PROBLEM STATEMENT. The word "flex" occurs in some lines of the data. Return each such line.

[[ SOURCE MATERIAL, beginning ]]

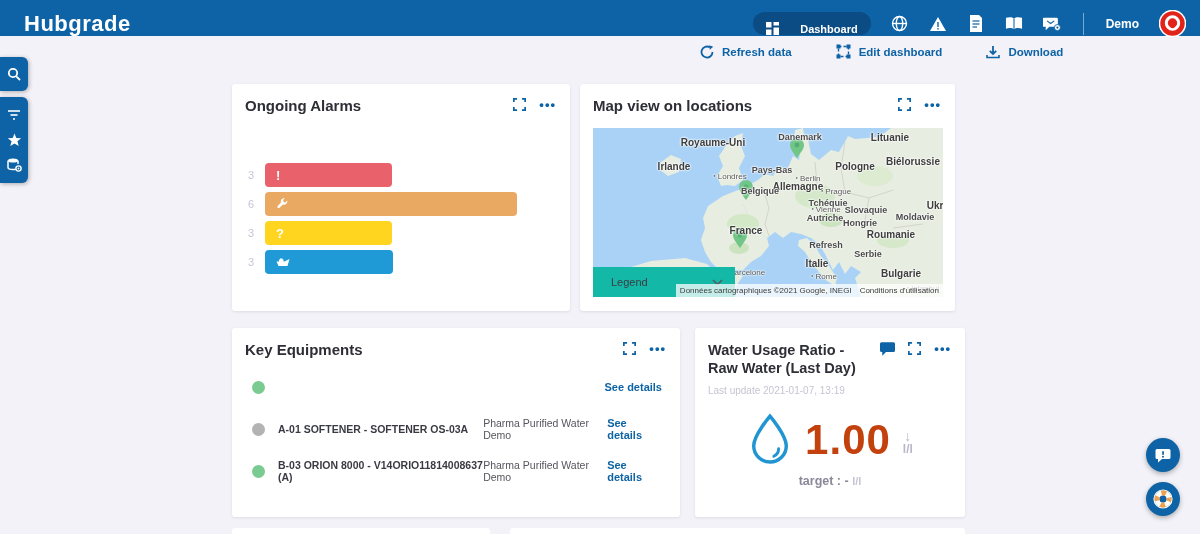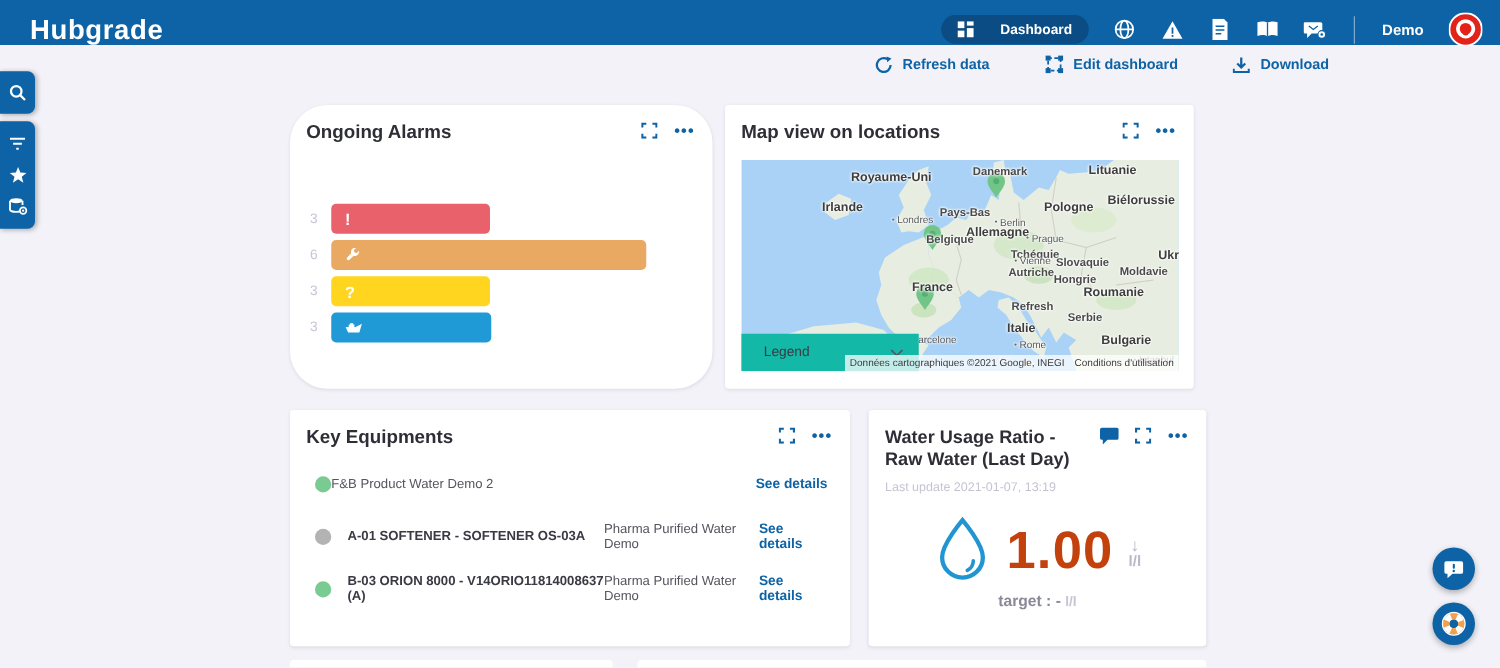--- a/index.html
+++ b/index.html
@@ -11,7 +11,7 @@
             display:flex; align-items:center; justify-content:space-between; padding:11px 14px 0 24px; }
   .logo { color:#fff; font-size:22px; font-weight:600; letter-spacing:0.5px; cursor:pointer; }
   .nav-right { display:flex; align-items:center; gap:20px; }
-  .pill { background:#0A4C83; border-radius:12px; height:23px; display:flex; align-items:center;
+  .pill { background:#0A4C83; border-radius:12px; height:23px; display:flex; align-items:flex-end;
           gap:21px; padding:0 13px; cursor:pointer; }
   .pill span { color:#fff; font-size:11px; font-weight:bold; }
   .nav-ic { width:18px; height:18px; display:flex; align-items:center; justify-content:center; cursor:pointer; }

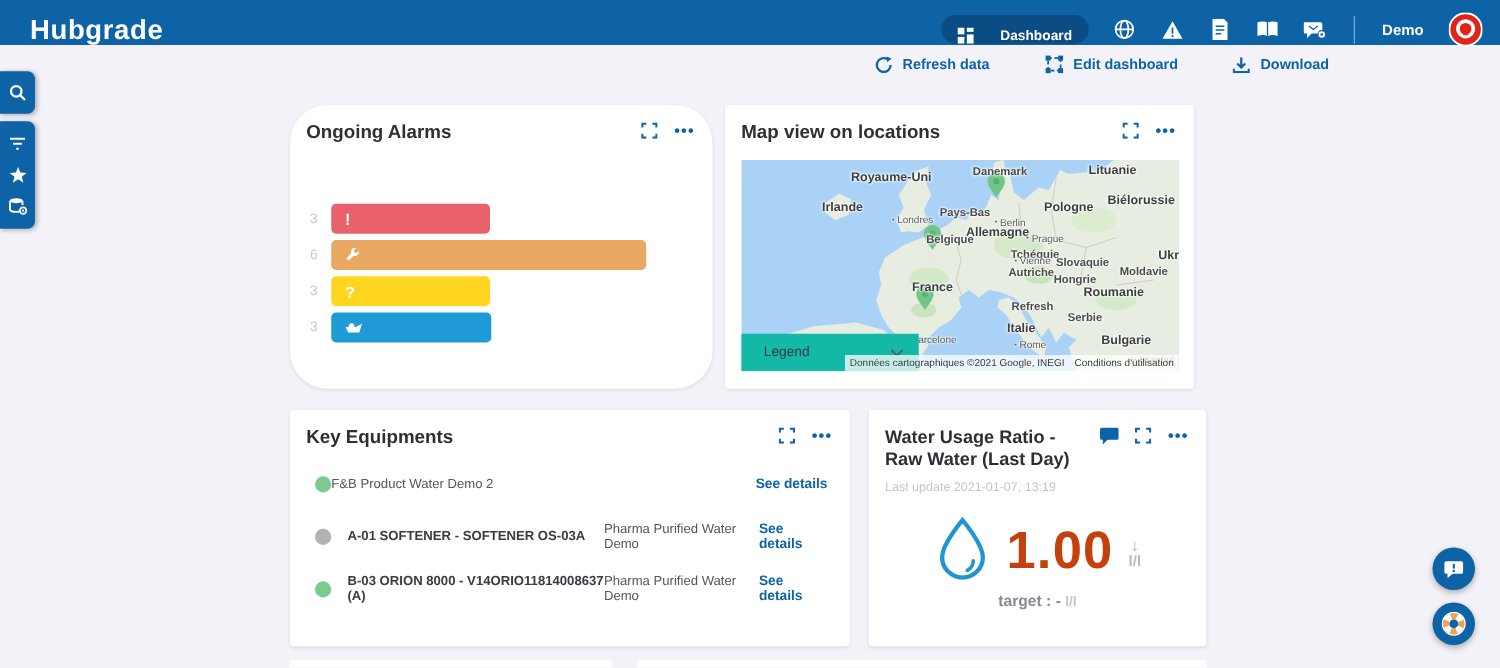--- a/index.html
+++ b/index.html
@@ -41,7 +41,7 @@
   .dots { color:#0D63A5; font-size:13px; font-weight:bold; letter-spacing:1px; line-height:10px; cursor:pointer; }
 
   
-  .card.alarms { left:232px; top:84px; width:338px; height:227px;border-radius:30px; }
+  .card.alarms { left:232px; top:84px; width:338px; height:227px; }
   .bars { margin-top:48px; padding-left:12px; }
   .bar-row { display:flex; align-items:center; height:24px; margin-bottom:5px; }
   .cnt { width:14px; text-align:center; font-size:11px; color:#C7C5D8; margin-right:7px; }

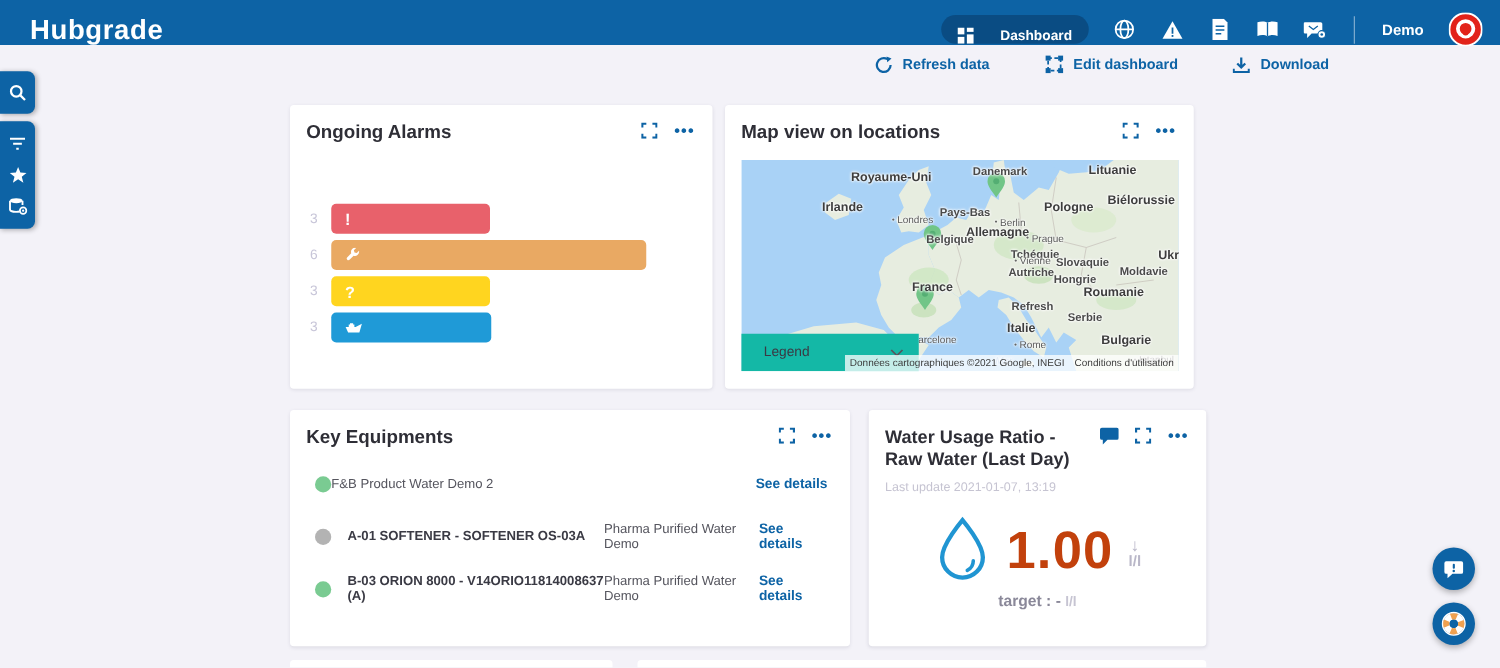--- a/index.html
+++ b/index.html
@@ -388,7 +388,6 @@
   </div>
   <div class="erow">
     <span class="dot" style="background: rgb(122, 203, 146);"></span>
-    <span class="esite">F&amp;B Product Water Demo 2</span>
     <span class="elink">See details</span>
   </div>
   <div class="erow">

[[ SOURCE MATERIAL, end ]]

RESULT OF THIS EXERCISE.
             display:flex; align-items:center; justify-content:space-between; padding:11px 14px 0 24px; }
   .nav-right { display:flex; align-items:center; gap:20px; }
-  .pill { background:#0A4C83; border-radius:12px; height:23px; display:flex; align-items:center;
+  .pill { background:#0A4C83; border-radius:12px; height:23px; display:flex; align-items:flex-end;
   .nav-ic { width:18px; height:18px; display:flex; align-items:center; justify-content:center; cursor:pointer; }
   .bar-row { display:flex; align-items:center; height:24px; margin-bottom:5px; }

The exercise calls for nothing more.